LISTED ENTRIES:
_ _ _ _ _ _ _

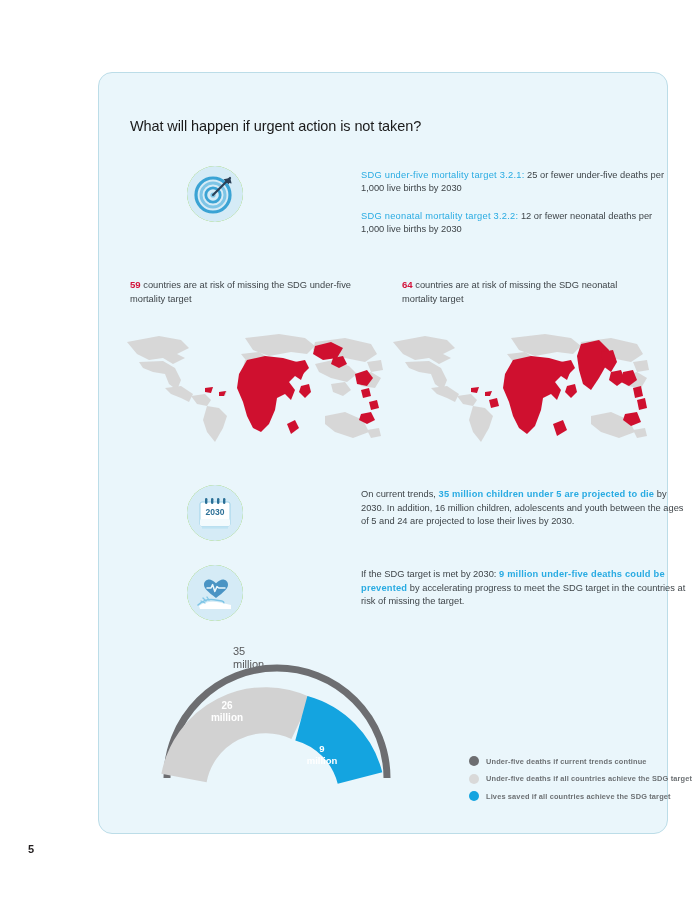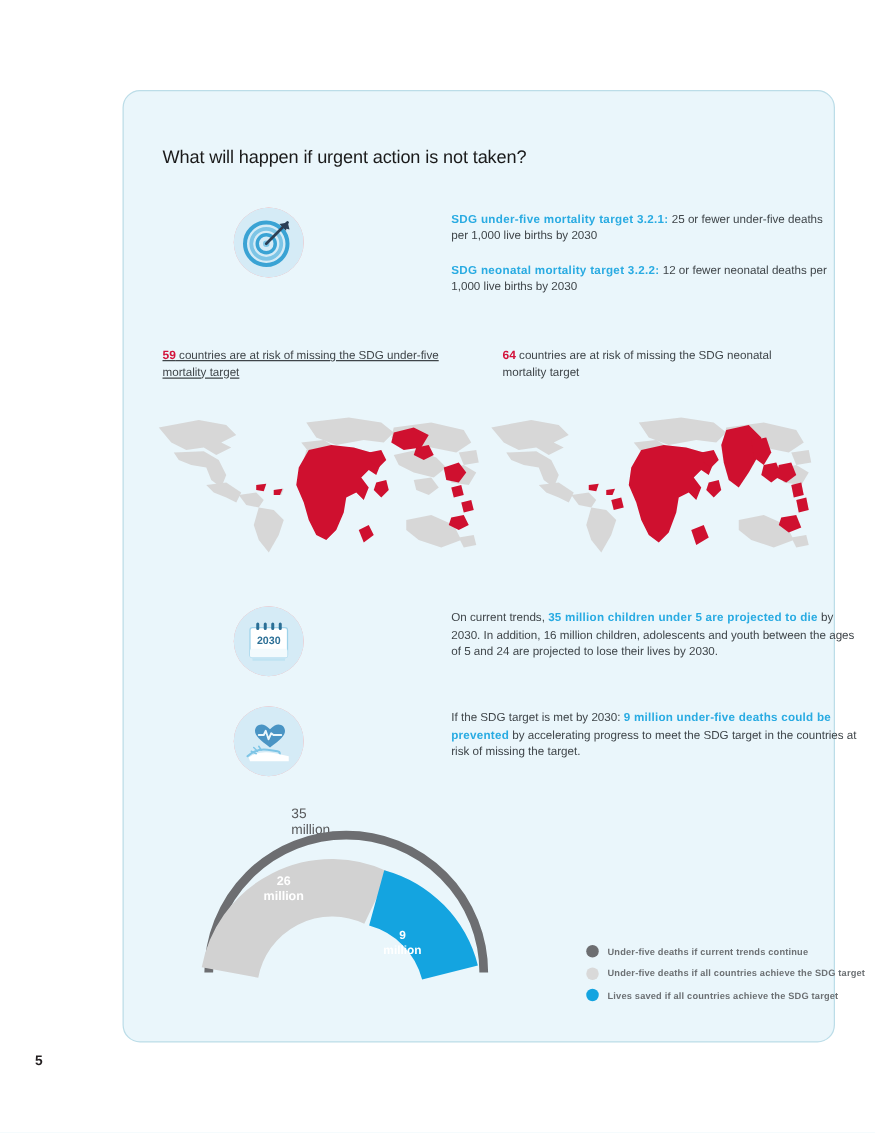--- a/index.html
+++ b/index.html
@@ -23,36 +23,36 @@
 
   .headline{
     position:absolute;left:31px;top:45px;
     font-size:14.5px;font-weight:normal;color:#1a1a1a;letter-spacing:-.1px;
   }
 
   
   .sdg-block{position:absolute;left:88px;top:93px;width:460px;}
   .icon-circle{
     position:absolute;width:56px;height:56px;border-radius:50%;
-    background:#fca5a5;display:block;
+    background:#84cc16;display:block;
   }
   .sdg-text{position:absolute;left:174px;top:3px;width:310px;}
   .sdg-para{
     font-size:9.3px;line-height:13.4px;color:#3f4549;margin:0 0 14px 0;
   }
   .sdg-para:last-child{margin-bottom:16px;}
-  .sdg-label{color:#29abe2;font-weight:bold;letter-spacing:.25px;}
+  .sdg-label{color:#29abe2;font-weight:normal;letter-spacing:.25px;}
 
   
   .stats{position:absolute;left:31px;top:205px;width:510px;}
   .stat{
     position:absolute;top:0;width:240px;
     font-size:9.3px;line-height:13.6px;color:#3f4549;
   }
-  .stat.left{left:0;text-decoration:underline;}
+  .stat.left{left:0;}
   .stat.right{left:272px;}
   .stat-num{color:#d3133b;font-weight:bold;font-size:9.6px;}
 
   
   .maps{position:absolute;left:20px;top:255px;width:540px;height:120px;}
   .map{position:absolute;top:0;width:266px;height:120px;}
   .map.left{left:0;}
   .map.right{left:266px;}
   .map svg{display:block;width:266px;height:120px;}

_ _ _ _ _ _ _

ABOUT THIS EXERCISE: Print the data once more without any change, skipping each picture.

SOLUTION TO THE EXERCISE:
--- a/index.html
+++ b/index.html
@@ -23,36 +23,36 @@
 
   .headline{
     position:absolute;left:31px;top:45px;
     font-size:14.5px;font-weight:normal;color:#1a1a1a;letter-spacing:-.1px;
   }
 
   
   .sdg-block{position:absolute;left:88px;top:93px;width:460px;}
   .icon-circle{
     position:absolute;width:56px;height:56px;border-radius:50%;
-    background:#fca5a5;display:block;
+    background:#84cc16;display:block;
   }
   .sdg-text{position:absolute;left:174px;top:3px;width:310px;}
   .sdg-para{
     font-size:9.3px;line-height:13.4px;color:#3f4549;margin:0 0 14px 0;
   }
   .sdg-para:last-child{margin-bottom:16px;}
-  .sdg-label{color:#29abe2;font-weight:bold;letter-spacing:.25px;}
+  .sdg-label{color:#29abe2;font-weight:normal;letter-spacing:.25px;}
 
   
   .stats{position:absolute;left:31px;top:205px;width:510px;}
   .stat{
     position:absolute;top:0;width:240px;
     font-size:9.3px;line-height:13.6px;color:#3f4549;
   }
-  .stat.left{left:0;text-decoration:underline;}
+  .stat.left{left:0;}
   .stat.right{left:272px;}
   .stat-num{color:#d3133b;font-weight:bold;font-size:9.6px;}
 
   
   .maps{position:absolute;left:20px;top:255px;width:540px;height:120px;}
   .map{position:absolute;top:0;width:266px;height:120px;}
   .map.left{left:0;}
   .map.right{left:266px;}
   .map svg{display:block;width:266px;height:120px;}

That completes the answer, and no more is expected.